**PROBLEM REQUIREMENTS:** Filter these entries, keeping only lines that hold the word "dirs".

____ SUPPLIED DATA

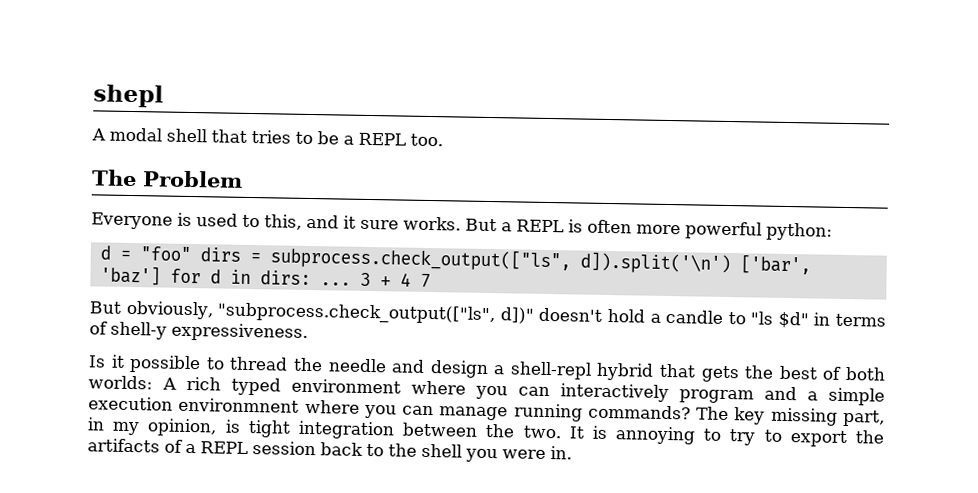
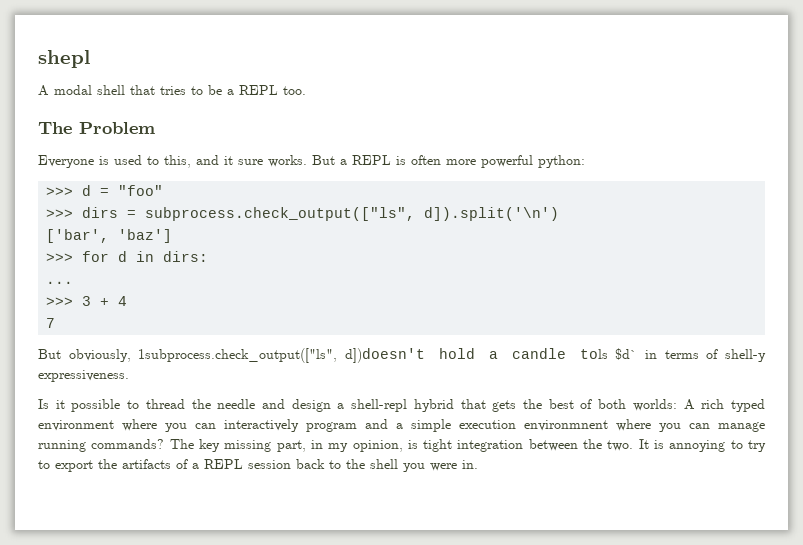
- d = "foo" dirs = subprocess.check_output(["ls", d]).split('\n') ['bar', 'baz'] for d in dirs: ... 3 + 4 7
+ >>> d = "foo"
+ >>> dirs = subprocess.check_output(["ls", d]).split('\n')
+ ['bar', 'baz']
+ >>> for d in dirs:
+ ...
+ >>> 3 + 4
+ 7
- But obviously, "subprocess.check_output(["ls", d])" doesn't hold a candle to "ls $d" in terms of shell-y expressiveness.
+ But obviously, 1subprocess.check_output(["ls", d])doesn't hold a candle tols $d` in terms of shell-y expressiveness.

________

**EXPECTED ANSWER:**
- d = "foo" dirs = subprocess.check_output(["ls", d]).split('\n') ['bar', 'baz'] for d in dirs: ... 3 + 4 7
+ >>> dirs = subprocess.check_output(["ls", d]).split('\n')
+ >>> for d in dirs:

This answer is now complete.